The first step Obiageli took after sufficiently dousing her soul in her father’s poetry was to set up the earlier cited Okigbo Society whose first task was to re-publish his two poetry collections LABYRINTHS and COLLECTED POEMS, which has not been printed for about two decades. Through Labyrinths, where she discovered the father she never really knew, she also discovered herself. And this discovery further saw her tracing his beaten path to the very place of his birth OJOTO near Onitsha, to the stream that gave the world the poem Heavensgate, popular like the unforgettable beginning of Ben Okri‘s Man Booker wining novel THE FAMISHED ROAD for the following:
before you, mother Idoto
naked I stand
before your watery presence
a prodigal
Being reborn thus, metaphorically and symbolically speaking, she proceeded to the very successful exhibition of her paintings LABYRINTHS REVISITED. And all that her father did in LABYRINTHS, she replicated in her work i.e. synonymous to the seven poetic structures of the rainbow in the poetry collection. Reminds you of the Natalie and Nat king Cole duet doesn’t it? Cool!
In a trunk inherited from her Uncle Pius, she had discovered the poem dance of he painted maiden dedicated to her very self at six weeks! A much treasured heirloom you’d agree. Not having known your father could be one of the most painful experiences in life and even more painful for this daughter was when she first heard her daddy‘s voice in a recorded tape at the Schaumburg Centre for Research in Black Culture in New York. Hear Obiageli:
It was almost a morbid experience.
I was older than my father was when
I heard his voice. I was expecting to hear
the voice of a dad, even though I know he
was a young man when he died, so it was
a double shock to hear a very young voice.
I didn’t recognise that voice and it didn’t trigger any memory.
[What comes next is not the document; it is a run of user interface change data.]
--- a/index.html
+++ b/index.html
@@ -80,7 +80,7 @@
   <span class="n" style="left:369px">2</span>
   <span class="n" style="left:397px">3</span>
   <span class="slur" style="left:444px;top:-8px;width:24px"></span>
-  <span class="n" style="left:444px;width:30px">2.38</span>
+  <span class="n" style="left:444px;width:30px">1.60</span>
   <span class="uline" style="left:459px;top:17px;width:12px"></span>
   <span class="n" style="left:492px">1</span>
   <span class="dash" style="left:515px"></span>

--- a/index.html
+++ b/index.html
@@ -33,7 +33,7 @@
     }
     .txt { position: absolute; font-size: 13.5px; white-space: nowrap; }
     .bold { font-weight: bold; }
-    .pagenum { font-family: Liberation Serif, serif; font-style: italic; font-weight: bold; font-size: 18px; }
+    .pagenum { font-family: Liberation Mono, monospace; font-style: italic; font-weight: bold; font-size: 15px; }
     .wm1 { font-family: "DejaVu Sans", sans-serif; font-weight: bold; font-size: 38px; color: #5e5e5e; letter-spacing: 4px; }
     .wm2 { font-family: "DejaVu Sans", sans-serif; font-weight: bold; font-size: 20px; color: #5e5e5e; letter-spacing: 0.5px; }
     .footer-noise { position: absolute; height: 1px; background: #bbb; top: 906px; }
The story of Christopher Okigbo, analogous to the Biafran story is equally the Nigerian Nation story. We still live with that collective loss, that collective suspicion of one another, making that collective and individual /tribal-socio-political bigger better mistakes, like the summation of Okri‘s Famished Road… building and decimating civilisations and ourselves, BLAMING THE WEST FORVER like Chimamada Adichie recently acknowledged via her character Richard’s note: The world was silent when we died in her Orange prize winning novel HALF OF A YELLOW SUN till all the seas run dry and the birds tumble from the skies and Abikus and Ogbanjes cease their cyclical odysseys into the world and mankind is no more!
To my friend, Obiageli Ibrahimat Annabel Okigbo: May 12 Angels guide you!
Thank you very much for this! Wonderful piece
Welcome Zino and thanks. Happy new year!
Pls can i get a full analysis of elegy of the wind by christopher okigbo.